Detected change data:
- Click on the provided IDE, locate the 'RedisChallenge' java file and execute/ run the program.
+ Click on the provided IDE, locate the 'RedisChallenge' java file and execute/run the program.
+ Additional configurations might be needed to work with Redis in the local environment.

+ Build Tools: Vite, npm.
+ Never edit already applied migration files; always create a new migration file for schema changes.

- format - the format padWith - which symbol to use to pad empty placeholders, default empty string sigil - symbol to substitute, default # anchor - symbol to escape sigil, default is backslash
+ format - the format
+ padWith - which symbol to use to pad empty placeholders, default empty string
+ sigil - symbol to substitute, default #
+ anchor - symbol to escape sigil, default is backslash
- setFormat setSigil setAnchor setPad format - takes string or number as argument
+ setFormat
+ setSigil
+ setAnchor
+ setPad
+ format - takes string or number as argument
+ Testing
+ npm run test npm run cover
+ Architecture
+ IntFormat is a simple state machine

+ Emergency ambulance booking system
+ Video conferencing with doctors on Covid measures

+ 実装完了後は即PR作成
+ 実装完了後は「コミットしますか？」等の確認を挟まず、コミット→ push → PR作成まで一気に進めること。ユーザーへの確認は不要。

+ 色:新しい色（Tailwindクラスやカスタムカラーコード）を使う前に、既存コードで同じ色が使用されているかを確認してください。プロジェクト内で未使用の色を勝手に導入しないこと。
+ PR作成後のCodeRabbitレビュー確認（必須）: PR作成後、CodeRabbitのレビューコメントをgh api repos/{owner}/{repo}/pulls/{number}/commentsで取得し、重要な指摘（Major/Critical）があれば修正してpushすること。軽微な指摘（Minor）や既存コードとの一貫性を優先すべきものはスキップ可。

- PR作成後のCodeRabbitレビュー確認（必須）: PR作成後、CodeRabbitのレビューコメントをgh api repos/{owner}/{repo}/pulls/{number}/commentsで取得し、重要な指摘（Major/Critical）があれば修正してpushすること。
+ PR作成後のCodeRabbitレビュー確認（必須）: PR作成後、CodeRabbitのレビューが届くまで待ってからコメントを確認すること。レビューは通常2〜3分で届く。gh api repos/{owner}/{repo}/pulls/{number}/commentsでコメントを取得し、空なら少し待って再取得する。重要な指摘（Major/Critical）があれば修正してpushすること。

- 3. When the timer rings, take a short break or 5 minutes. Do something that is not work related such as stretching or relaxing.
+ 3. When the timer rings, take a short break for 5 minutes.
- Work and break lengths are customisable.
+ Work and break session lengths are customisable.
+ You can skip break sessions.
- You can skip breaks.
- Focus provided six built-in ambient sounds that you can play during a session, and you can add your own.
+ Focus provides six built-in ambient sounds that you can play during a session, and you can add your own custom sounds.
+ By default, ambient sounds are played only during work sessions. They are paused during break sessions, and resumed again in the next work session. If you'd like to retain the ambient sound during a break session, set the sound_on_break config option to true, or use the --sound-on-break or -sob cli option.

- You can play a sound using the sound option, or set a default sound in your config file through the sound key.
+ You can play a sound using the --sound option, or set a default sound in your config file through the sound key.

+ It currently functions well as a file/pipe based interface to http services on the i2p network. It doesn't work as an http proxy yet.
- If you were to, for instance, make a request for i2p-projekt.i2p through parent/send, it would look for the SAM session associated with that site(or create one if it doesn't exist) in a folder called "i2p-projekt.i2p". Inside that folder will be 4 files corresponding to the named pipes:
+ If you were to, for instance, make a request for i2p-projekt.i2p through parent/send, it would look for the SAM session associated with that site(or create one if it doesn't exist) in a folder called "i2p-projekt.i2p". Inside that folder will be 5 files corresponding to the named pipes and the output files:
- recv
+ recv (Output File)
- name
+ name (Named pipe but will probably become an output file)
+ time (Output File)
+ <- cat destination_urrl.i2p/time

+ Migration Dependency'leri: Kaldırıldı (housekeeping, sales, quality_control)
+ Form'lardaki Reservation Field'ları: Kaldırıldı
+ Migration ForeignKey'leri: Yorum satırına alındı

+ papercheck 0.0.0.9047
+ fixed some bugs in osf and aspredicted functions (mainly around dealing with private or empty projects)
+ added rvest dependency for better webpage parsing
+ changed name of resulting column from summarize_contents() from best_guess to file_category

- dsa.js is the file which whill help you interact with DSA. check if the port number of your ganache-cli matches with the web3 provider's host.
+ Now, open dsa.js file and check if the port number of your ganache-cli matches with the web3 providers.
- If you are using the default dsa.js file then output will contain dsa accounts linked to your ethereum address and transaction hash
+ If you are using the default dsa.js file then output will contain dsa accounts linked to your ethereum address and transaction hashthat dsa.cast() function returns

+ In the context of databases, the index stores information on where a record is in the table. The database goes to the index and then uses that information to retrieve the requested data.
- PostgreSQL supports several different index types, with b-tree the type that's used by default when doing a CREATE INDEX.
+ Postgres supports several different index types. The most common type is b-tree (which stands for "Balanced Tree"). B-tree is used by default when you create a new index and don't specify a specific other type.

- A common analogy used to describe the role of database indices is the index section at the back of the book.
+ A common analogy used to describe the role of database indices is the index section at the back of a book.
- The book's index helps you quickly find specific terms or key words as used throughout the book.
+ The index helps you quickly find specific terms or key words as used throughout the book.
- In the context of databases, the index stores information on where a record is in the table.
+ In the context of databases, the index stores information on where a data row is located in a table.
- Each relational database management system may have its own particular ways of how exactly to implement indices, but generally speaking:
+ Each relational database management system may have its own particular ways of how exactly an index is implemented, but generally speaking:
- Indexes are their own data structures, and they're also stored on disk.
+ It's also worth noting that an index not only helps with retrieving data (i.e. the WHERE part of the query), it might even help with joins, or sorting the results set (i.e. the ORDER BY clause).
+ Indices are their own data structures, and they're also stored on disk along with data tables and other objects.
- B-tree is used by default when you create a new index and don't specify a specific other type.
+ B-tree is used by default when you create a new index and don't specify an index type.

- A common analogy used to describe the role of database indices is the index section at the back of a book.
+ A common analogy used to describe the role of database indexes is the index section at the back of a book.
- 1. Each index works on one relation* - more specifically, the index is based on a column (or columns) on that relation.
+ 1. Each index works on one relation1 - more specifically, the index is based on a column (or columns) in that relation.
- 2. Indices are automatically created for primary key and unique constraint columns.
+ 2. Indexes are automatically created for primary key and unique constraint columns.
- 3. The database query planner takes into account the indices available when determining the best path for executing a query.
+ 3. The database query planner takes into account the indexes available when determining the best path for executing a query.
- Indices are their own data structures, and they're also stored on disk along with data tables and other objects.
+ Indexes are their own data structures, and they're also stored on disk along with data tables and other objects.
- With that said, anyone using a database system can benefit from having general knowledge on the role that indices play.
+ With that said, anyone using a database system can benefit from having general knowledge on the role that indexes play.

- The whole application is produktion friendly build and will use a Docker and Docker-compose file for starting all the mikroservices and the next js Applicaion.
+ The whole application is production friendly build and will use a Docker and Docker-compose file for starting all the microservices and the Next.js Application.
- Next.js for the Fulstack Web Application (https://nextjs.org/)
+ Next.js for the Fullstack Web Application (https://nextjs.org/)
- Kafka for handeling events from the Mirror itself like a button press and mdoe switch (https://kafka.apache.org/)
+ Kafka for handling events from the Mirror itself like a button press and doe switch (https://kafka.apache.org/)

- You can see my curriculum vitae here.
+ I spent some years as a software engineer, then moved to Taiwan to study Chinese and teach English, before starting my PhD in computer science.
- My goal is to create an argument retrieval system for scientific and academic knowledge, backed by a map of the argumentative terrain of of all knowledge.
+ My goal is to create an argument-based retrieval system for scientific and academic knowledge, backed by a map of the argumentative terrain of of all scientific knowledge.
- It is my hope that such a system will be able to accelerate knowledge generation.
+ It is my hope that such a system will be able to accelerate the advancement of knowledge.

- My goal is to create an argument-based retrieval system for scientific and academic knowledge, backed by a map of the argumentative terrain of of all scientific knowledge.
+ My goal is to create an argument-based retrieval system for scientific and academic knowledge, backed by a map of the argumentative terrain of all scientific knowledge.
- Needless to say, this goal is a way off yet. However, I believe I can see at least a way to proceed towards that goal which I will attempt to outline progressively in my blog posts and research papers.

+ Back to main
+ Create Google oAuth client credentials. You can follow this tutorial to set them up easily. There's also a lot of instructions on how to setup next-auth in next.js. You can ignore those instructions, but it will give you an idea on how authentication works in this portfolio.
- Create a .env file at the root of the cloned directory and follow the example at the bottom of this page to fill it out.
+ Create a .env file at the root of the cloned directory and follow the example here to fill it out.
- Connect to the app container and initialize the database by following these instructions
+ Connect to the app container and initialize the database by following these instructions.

ABOUT THIS TASK:
The lines above starting at the one that contains "skip break sessions." and ending at the one that contains "own custom sounds." must be transcribed exactly, and no other lines may appear.

RESPONSE TO THIS EXERCISE:
+ You can skip break sessions.
- You can skip breaks.
- Focus provided six built-in ambient sounds that you can play during a session, and you can add your own.
+ Focus provides six built-in ambient sounds that you can play during a session, and you can add your own custom sounds.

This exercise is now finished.